この試合展開で浦和が先制したらもうこのまま浦和の試合かな、とそんなことを考えていたキックオフ直後、途中交代の藤田選手がゴール前の混戦から押し込んでたった1分で磐田が同点に追いつきました。そこからはもう両チームとも激しく意地と意地とのぶつかりあいという感じですね。一瞬もゲームから目が離せなくなってしまいました。
試合は後半38分に磐田魂を見せ付けるかのように中山隊長がゴール前から豪快に蹴りこんで磐田の決勝進出となりました。基本的にどちらのサポでもないので中立の視点で見ていたのですが、この結果はちょっと複雑な心境です。
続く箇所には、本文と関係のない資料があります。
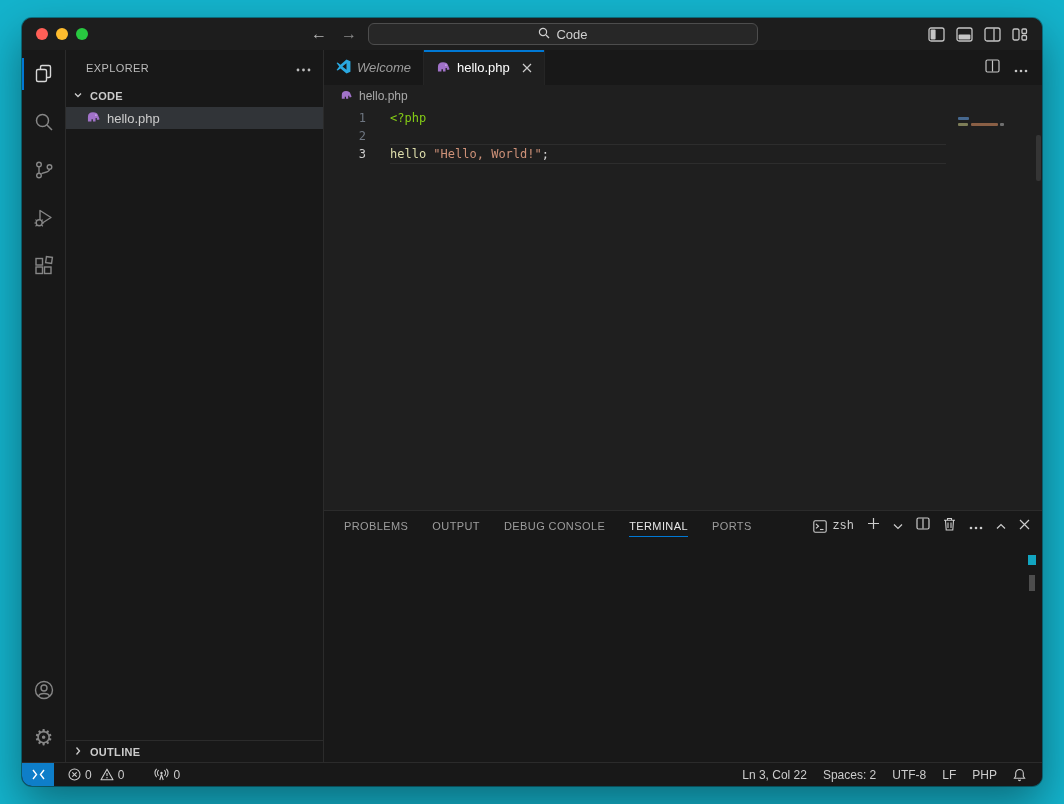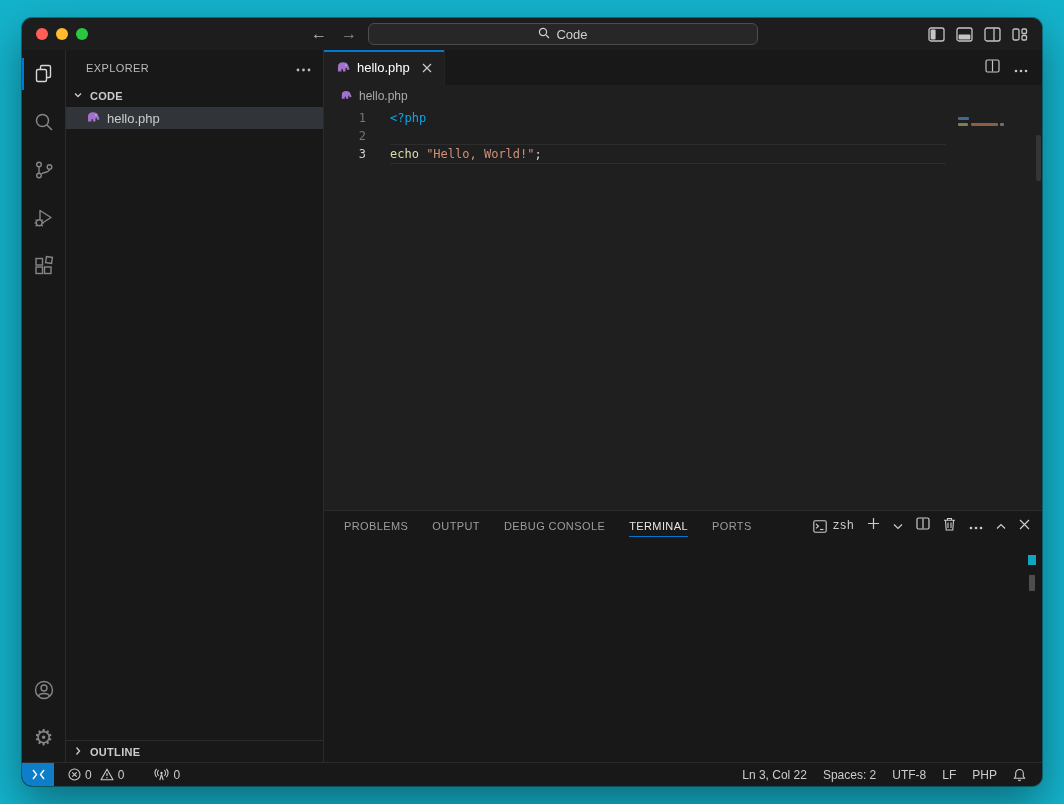"Welcome" div.tab { html: none -> <div> <span> <svg> <path></path> </svg> </span> <span>Welcome</span> </div> }
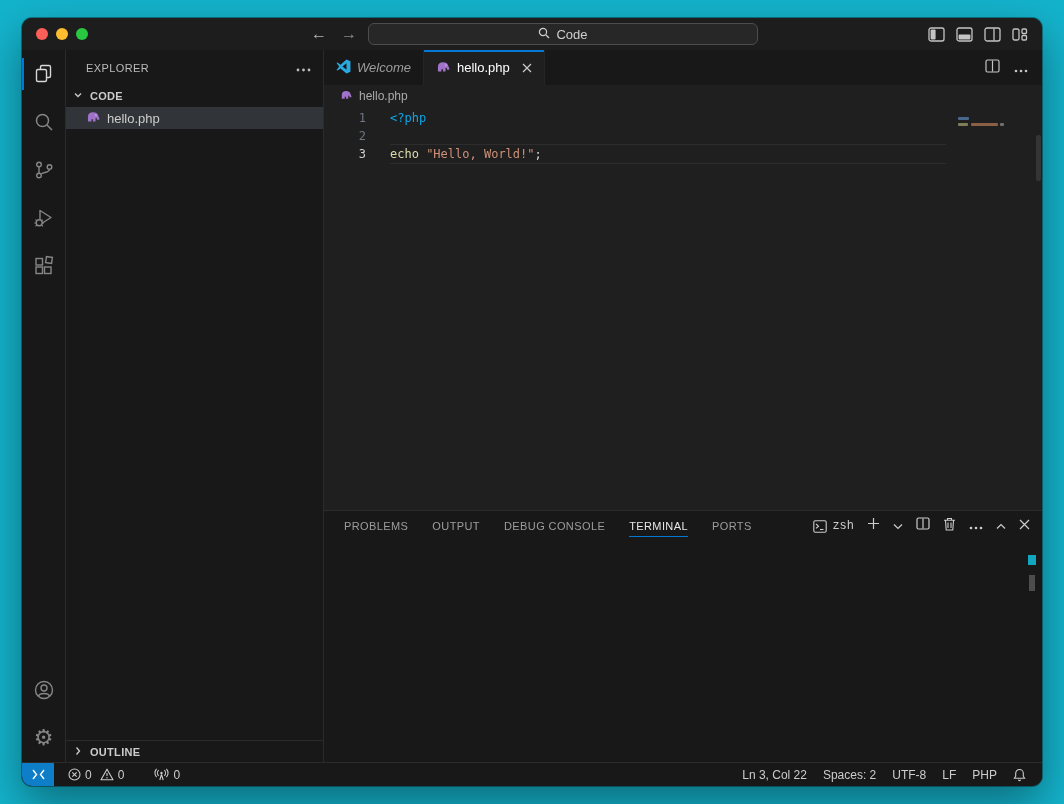"<?php" span { color: #0ea5e9 -> #84cc16 }
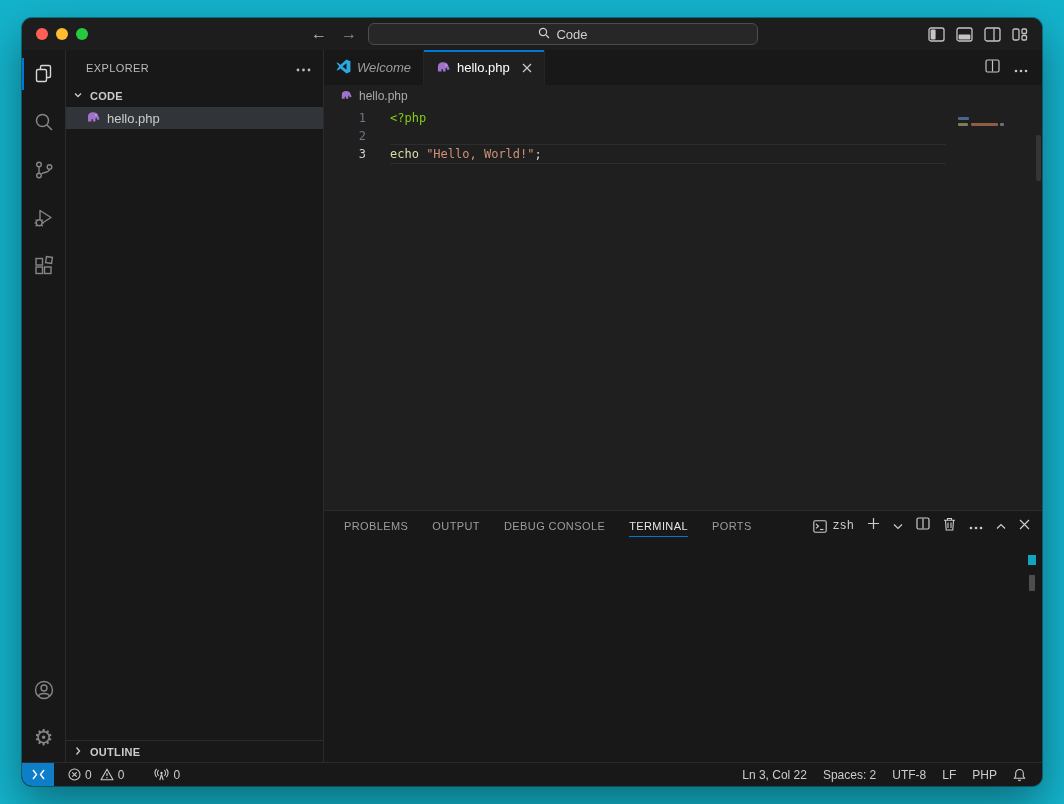"echo" span { text: echo -> hello }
監督を含めたチームのゲームプランとしては圧倒的に浦和の試合だったと思うのですよ。選手の配置、ボールの動かし方、チャンスの作り方、これら全てがブッフバルト監督や浦和の選手たちのほうがうまくやっていたと思います。しかし際どいオフサイドの判定やクロスバーなどに阻まれ、結果的に奪った得点は田中達也選手のゴールだけでした。


対する磐田はそつなくボールを動かし、そつなく試合は進めているのですが攻撃が機能しているとは思えませんでした。ただ、山本監督がベテランを温存し若手で試合をスタ−トさせて、勝負どころで途中投入した藤田、中山選手の2得点で勝ちきりました。山本監督の選手交代の采配が当たったことは確かなのですが、勝利に結びついたのはベテランの泥臭い磐田魂とでも云うべきプレーでしたね。


試合内容では圧倒的に浦和でしたが勝負に勝ったのは磐田だった、そんな印象です。メインスタンドホーム側の浦和サポに囲まれたエリアで見ていたのですが、試合終了のホイッスルが吹かれた後に近くの浦和サポから聞こえてきた、『元旦のチケットどうしよう…』という呟きが切なかったです。